Milli Eğitim Bakanlığı Öğretmen Yetiştirme ve Geliştirme Genel Müdürü Doç. Dr. Ali Yılmaz ise, vakıf ile yeni projeler yapmaya devam edeceklerini belirtti: "Bu projenin ana teması beni çok sevindiriyor. Çünkü 21. yy bilgi, bilim, teknoloji çağı olarak isimlendiriliyor. Bu teknoloji çağında sosyalleşmeden, birbirimizin yüzünü görmeden yaşıyoruz. Sadece teknoloji ürünleriyle haşır neşir oluyoruz. Bu projeler özü itibariyle en büyük katkıyı çocuklarımızın sosyalleşmesine veriyor. Bu proje sayesinde farklı düşüncelerden, farklı kimliklerden insanlar bir çember etrafında bir araya geldi."
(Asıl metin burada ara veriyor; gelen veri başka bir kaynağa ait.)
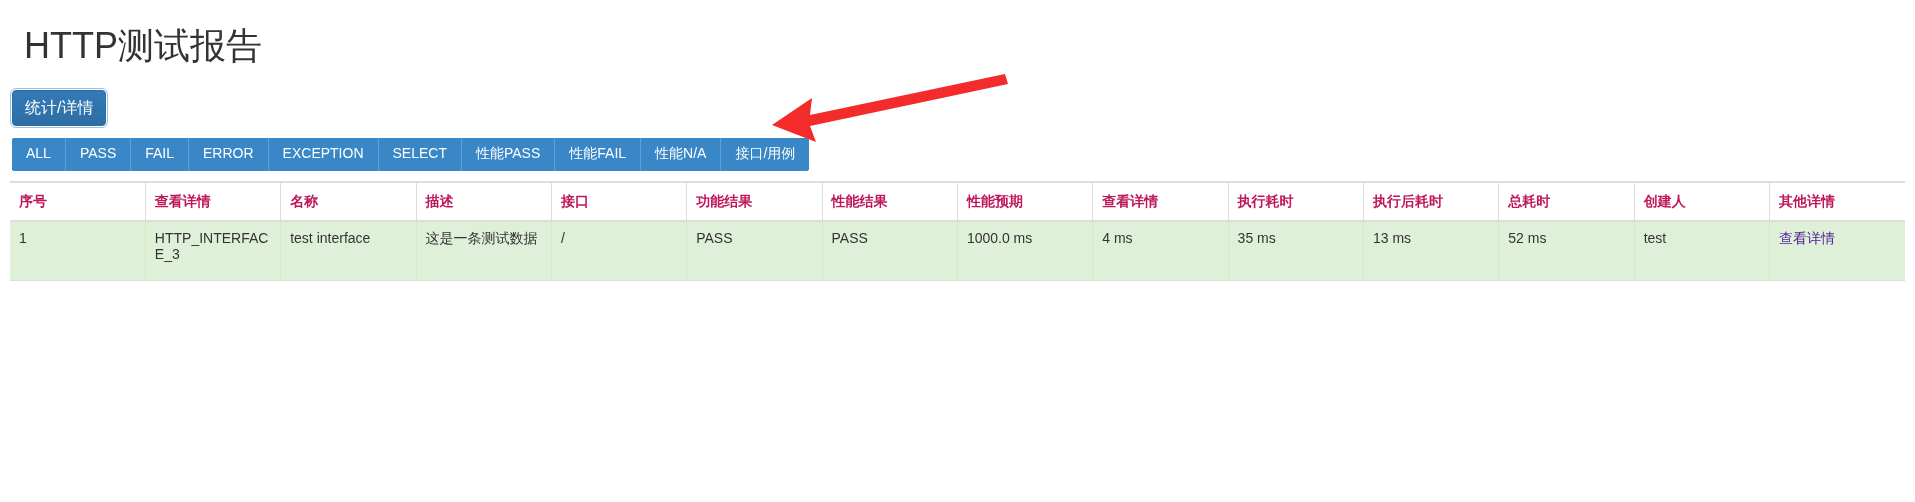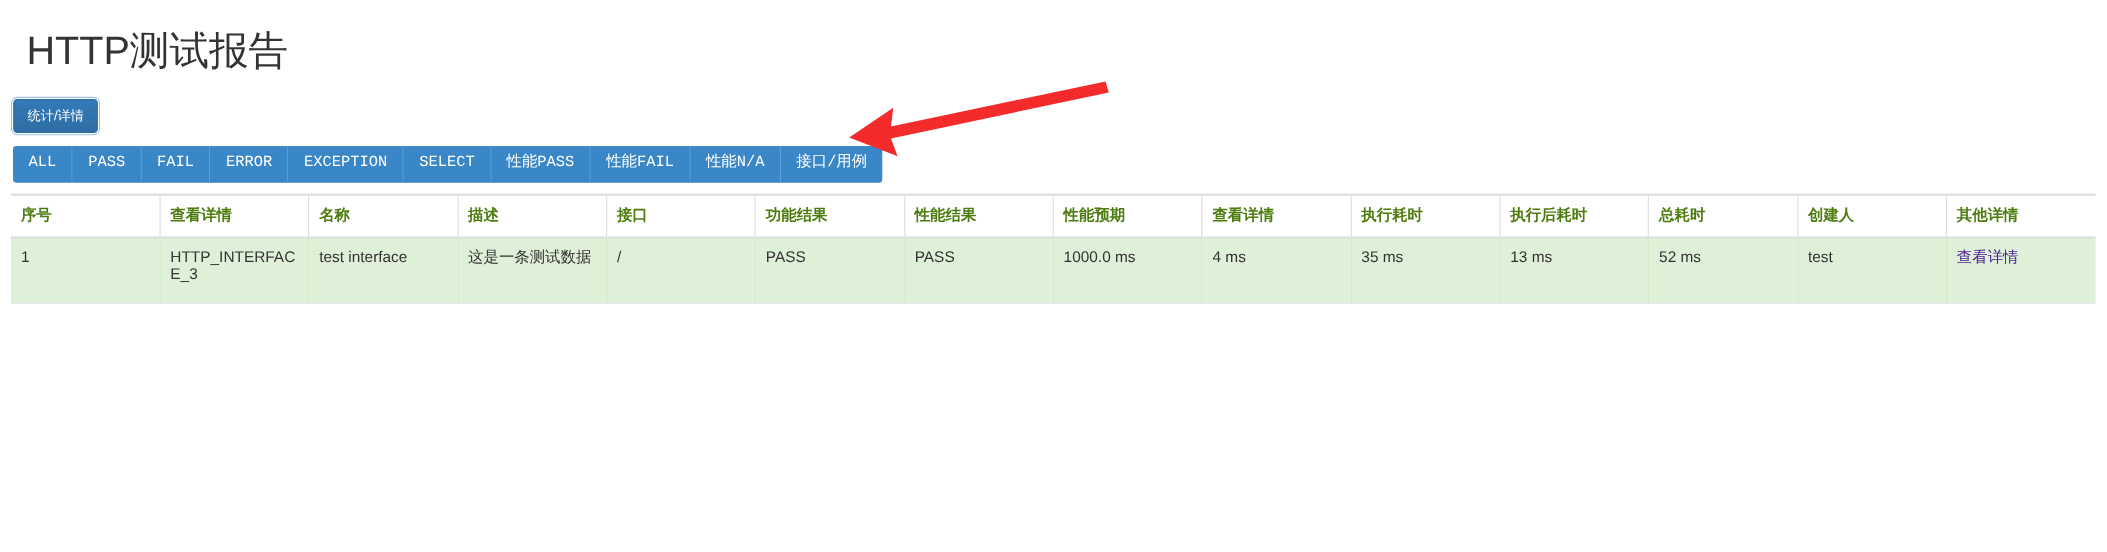"统计/详情" .btn-primary { font-size: 12px -> 16px }
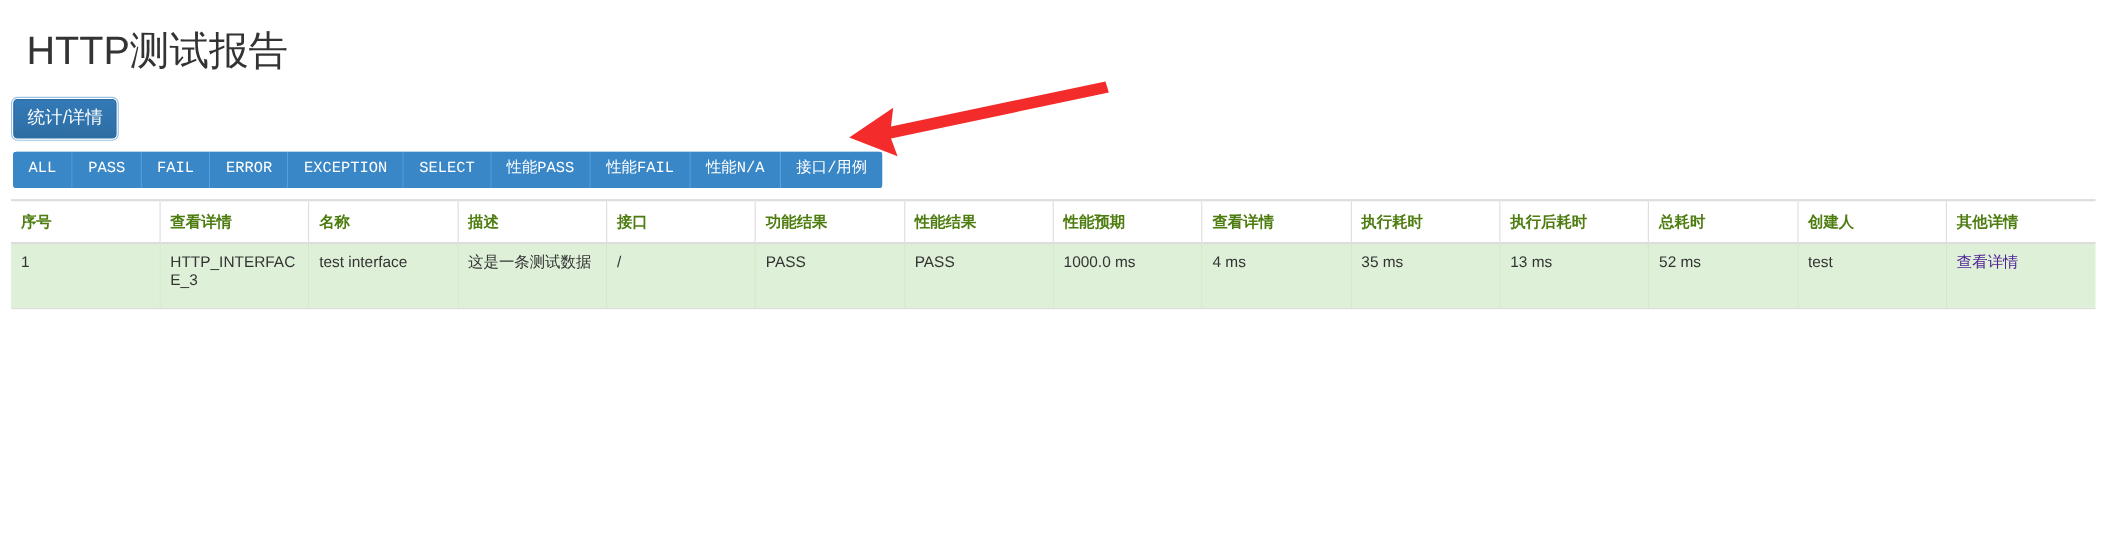"ALL" .filter-btn { font-family: Liberation Mono, monospace -> Liberation Sans, sans-serif }
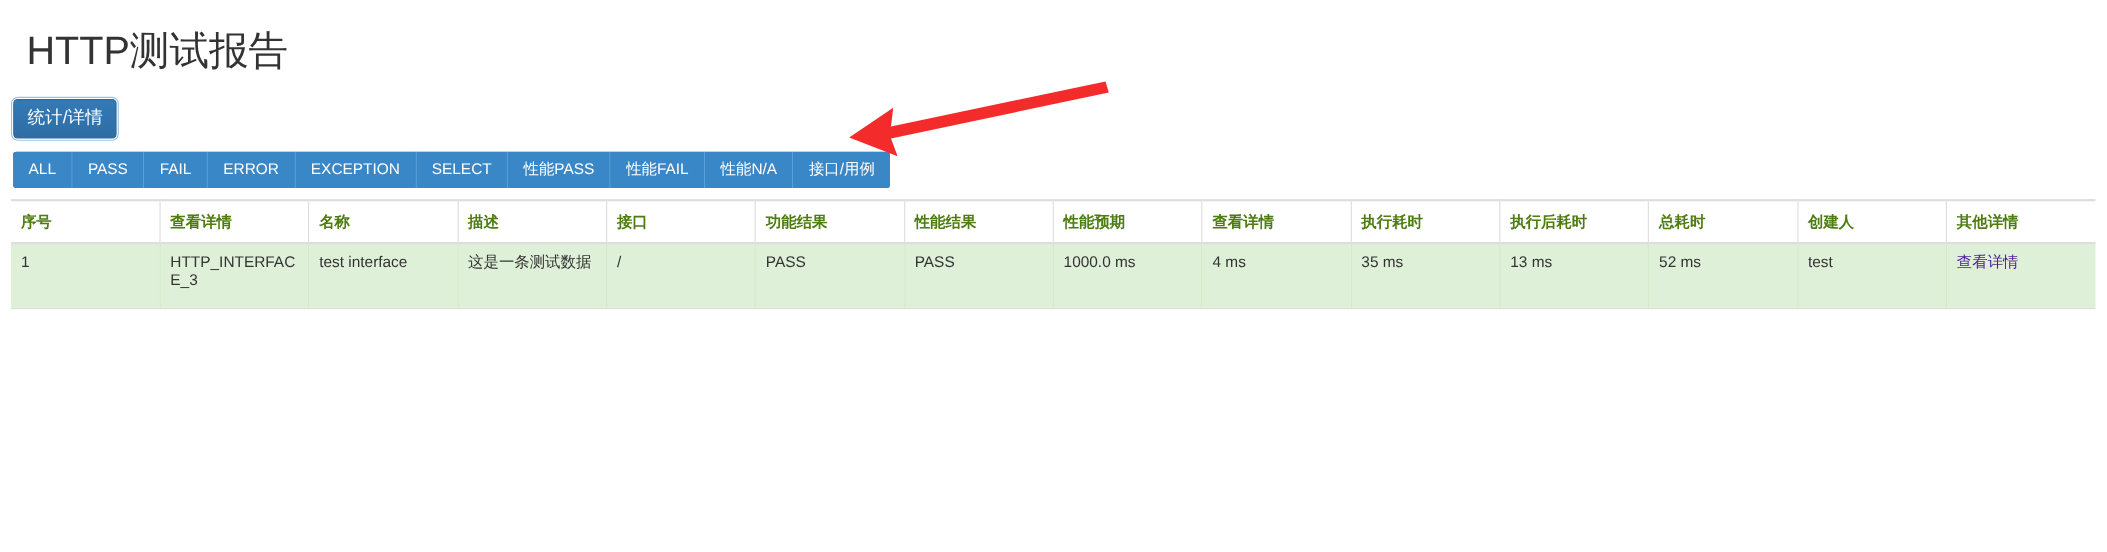"序号" table.report thead th { color: #4d7c0f -> #be185d }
Beden müzisyeni Gökçe Gürçay'ın "Hayatına Renk Katmak İçin Sıra Sende!" isimli beden perküsyonu gösterisinin ardından Gazeteci Balçiçek İlter toplumsal duyarlılık, Bireysel Dönüşüm Uzmanı Salih Tahir ise sosyal medya, dijital dünya, kişisel gelişim ve girişimcilik konularında konuşma yaptı. Hayatından üç ayrı hikayeyi dinleyicilerle paylaşan Gazeteci Balçiçek İlter, bu tarz projeleri neden önemsediğini şöyle aktardı: "İnsana dokunmak benim için çok önemli. Meslek hayatım boyunca yaşadığım ve karşılaştığım olaylar sonucunda anladım ki bakmak değil görmek lazım. Bu projeler görmeyi sağladıkları ve insanlara dokundukları için önemli. Bu ülkede iyi işler yapılıyor, Genç Hayat Vakfı da bu iyi işleri yapanlardan biri". İyi bir eğitimin tek başına yeterli olmadığını söyleyen İlter, gençlerin insan olma güdüleriyle değerli işler yapmaları için sihirli dokunuşlarla önlerini açmak gerektiğini söyledi. Kişisel gelişim ile ilgili deneyimlerini gençlerle paylaşan Salih Tahir ise Genç Hayat Vakfı'nın bu kadar zengin içerikte projeler üretmesinin nedenini şöyle açıkladı: "Günümüzde bilgiye ulaşmak ve bilgiyi yaymak hiç olmadığı kadar kolay, önemli olan farklılaşmak için neler yapabileceğimizi bilmek. Yaptığımız her işte önemli olan sadece içe doğru değil, bir adım dışarıya atarken iki adım içimize yani kendimize doğru atmaktır. Biz neysek, projelerimiz de odur. Genç Hayat Vakfı bu vizyona sahip, bu nedenle zengin içerikte, yaratıcı projeler üretebiliyorlar."
Genç Hayat Vakfı'nın Milli Eğitim Bakanlığı Öğretmen Yetiştirme ve Geliştirme Genel Müdürlüğü ortaklığında gerçekleştirilen buluşmaya katılanlar proje sergi alanını gezerek gençlerden bilgi aldılar. Etkinlik sonrasında ise gençler ve öğretmenler tekne turu yaparak Boğaz'ın tadını çıkardılar.